A crise do mercado de trabalho provocada pela pandemia de covid-19 é mais intensa e persistente do que a observada na recessão de 2015 e 2016, causada pelo desastre da política econômica do governo Dilma Rousseff. Mas não é apenas por sua intensidade que a deterioração do mercado de trabalho é mais nociva do que em outras épocas. Algumas de suas características e seu impacto mais acentuado sobre grupos mais vulneráveis a tornam mais perversa.
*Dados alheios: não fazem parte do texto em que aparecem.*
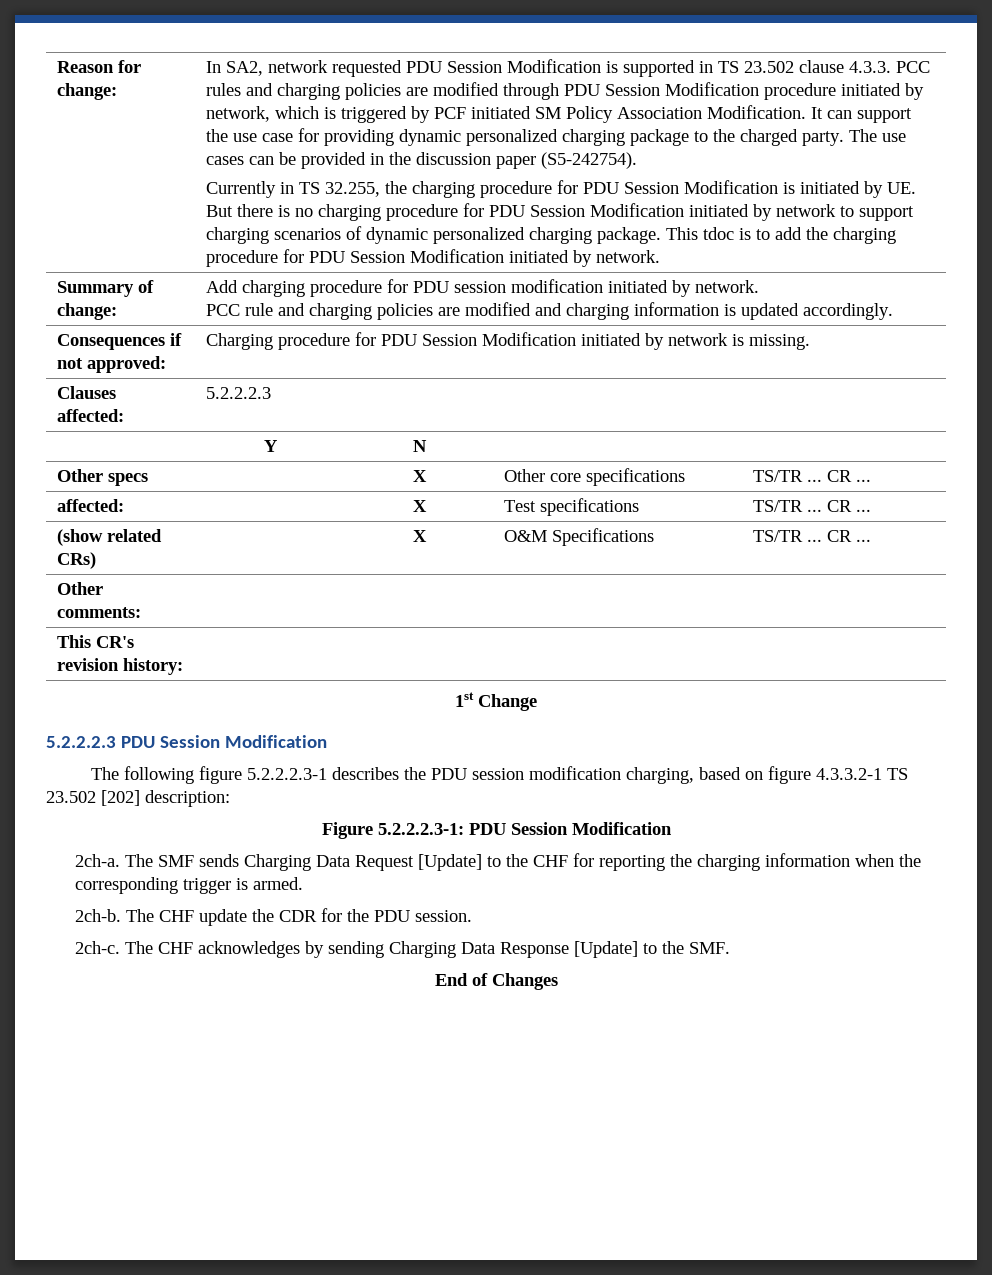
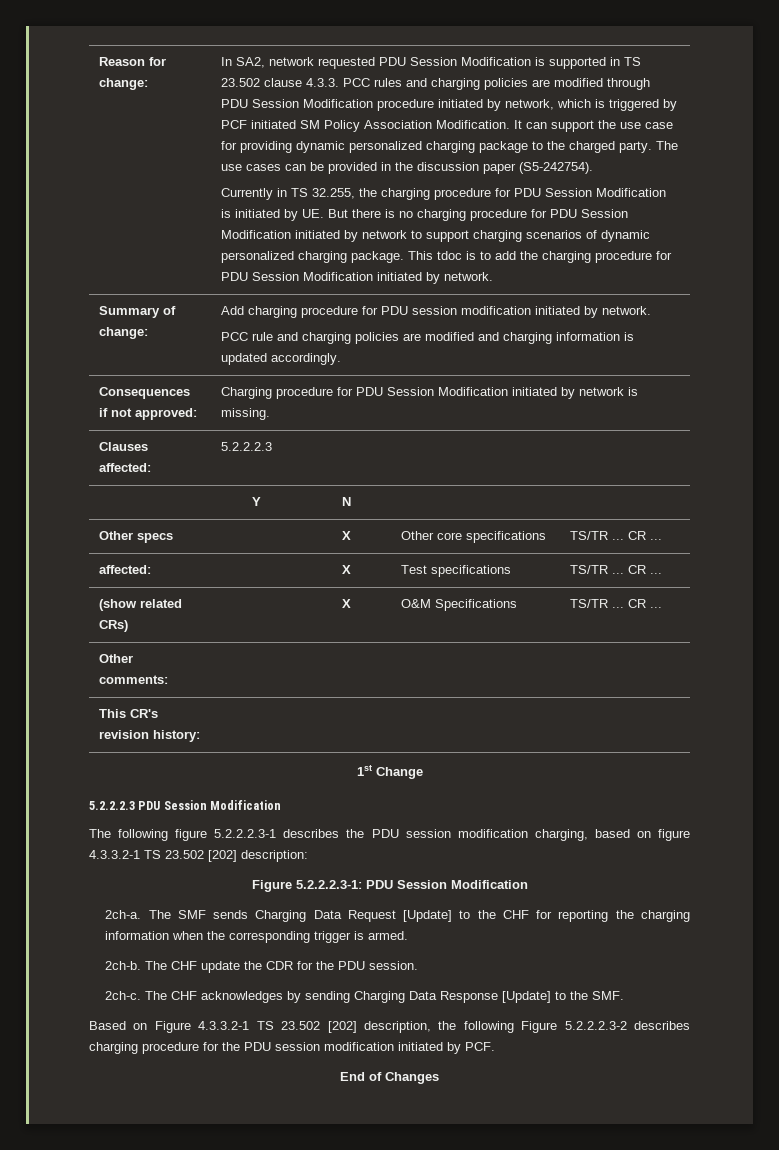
+ Based on Figure 4.3.3.2-1 TS 23.502 [202] description, the following Figure 5.2.2.2.3-2 describes charging procedure for the PDU session modification initiated by PCF.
Em artigo publicado na revista Mercado de Trabalho do mês de abril, pesquisadores do Instituto de Pesquisa Econômica Aplicada (Ipea) mostram que, embora já muito altas, as taxas de desocupação aferidas pela Pesquisa Nacional por Amostra de Domicílios (Pnad) Contínua do Instituto Brasileiro de Geografia e Estatística (IBGE) não retratam com toda a fidelidade o impacto das medidas de isolamento e restrições às atividades econômicas sobre a população em idade de trabalhar.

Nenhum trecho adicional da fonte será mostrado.